The history of Zimbabwe shows that the nation is traumatized; there has never been room for peace and stability; healing and reconciliation are still a dream to be achieved. Besides holding regular elections to promote the democratic development of Zimbabwe. Transitional justice remains one of the critical pillars of healing the traumatized nation. The militarist forms of nationalist struggles and the state's monopolization by the ruling party bred a new round of human rights abuses that have continued into the present period and threatened economic development. The continual holding of elections led to extreme government debts on the economic side in Zimbabwe. Elections in Zimbabwe are marked by financial disaster policies but have political benefits, particularly to political elites and their cronies. In the long run, the rollout of unsustainable welfare schemes is a common ploy used by ZANU PF to woo voters, especially in rural areas. Such manipulation would not work if the voters were rational and were likely to elect a government based on its long-term performance.
However, unfortunately, that is not the case. Voters often focus on the short-term benefits they are likely to receive, which causes governments to spend much money trying to look good just before the elections, which is why Zimbabwe is in an economic mess. The other factor is that industrialists and investors avoid making critical decisions during an election yearor the election period in general. This is because a change in the government may also mean a difference in the government’s priorities. Many times, a government's policies entirely change a project's viability. Investors want to avoid the risk of their projects becoming redundant due to inconsistent government policies and political character changes. Hence, they prefer to play the wait and watch the game. This negatively impacts the economy since the economic output and the jobs that could have been created are being postponed. Increased spending by each political party marks the election period. Every political party spends millions of dollars. This money is suddenly taken out of bank accounts and unleashed. This is why suddenly, there is much money chasing limited amounts of goods. This results in price inflation.

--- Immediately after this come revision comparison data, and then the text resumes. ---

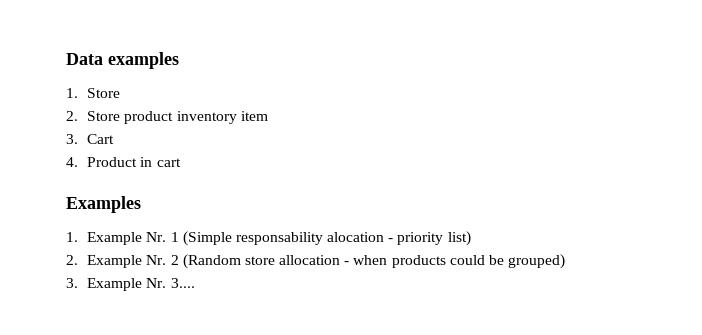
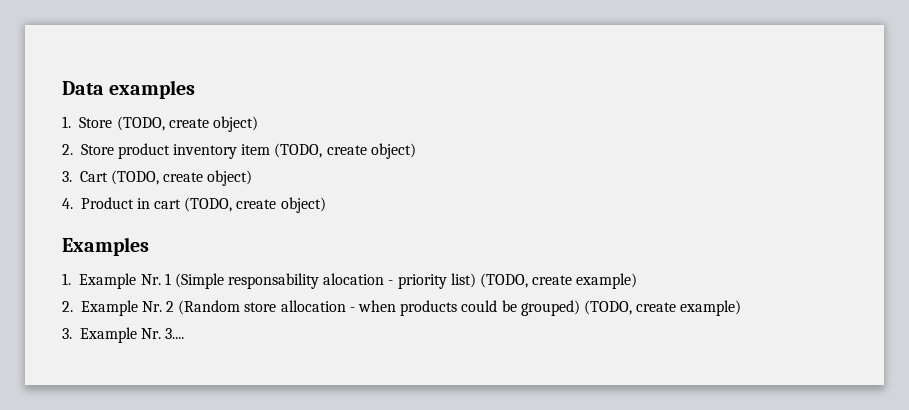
(121, 93) none -> [116,116,258,132] (TODO, create object)
(268, 116) none -> [274,143,416,159] (TODO, create object)
(115, 139) none -> [110,170,253,186] (TODO, create object)
(181, 162) none -> [184,197,326,213] (TODO, create object)
(471, 238) none -> [480,273,638,289] (TODO, create example)
(566, 261) none -> [583,300,742,316] (TODO, create example)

From all the above points, it is clear that neither the government nor the citizens are looking at long-term results during an election year. They are only concerned about the immediate impact that their policies can create. As a result, the economy completely stops focusing on long-term imports. Instead, the focus is on immediate consumption. Thus, long-term spending, like infrastructure projects, takes a hit. This has led to slower economic growth in every election year that the Zimbabwean economy has seen after independence. The bottom line is that elections drain the national economy and are never a means to change economic aspects. Of course, they are essential, and they define what a democracy is. However, every election costs the economy much money. Hence, a country would be better off avoiding frequent elections from an economic standpoint. Therefore, it is in the voters’ interest to elect a strong government that will last the entire tenure so that elections do not have to be undertaken before they are planned. It also helps to ensure peace and stability in the country.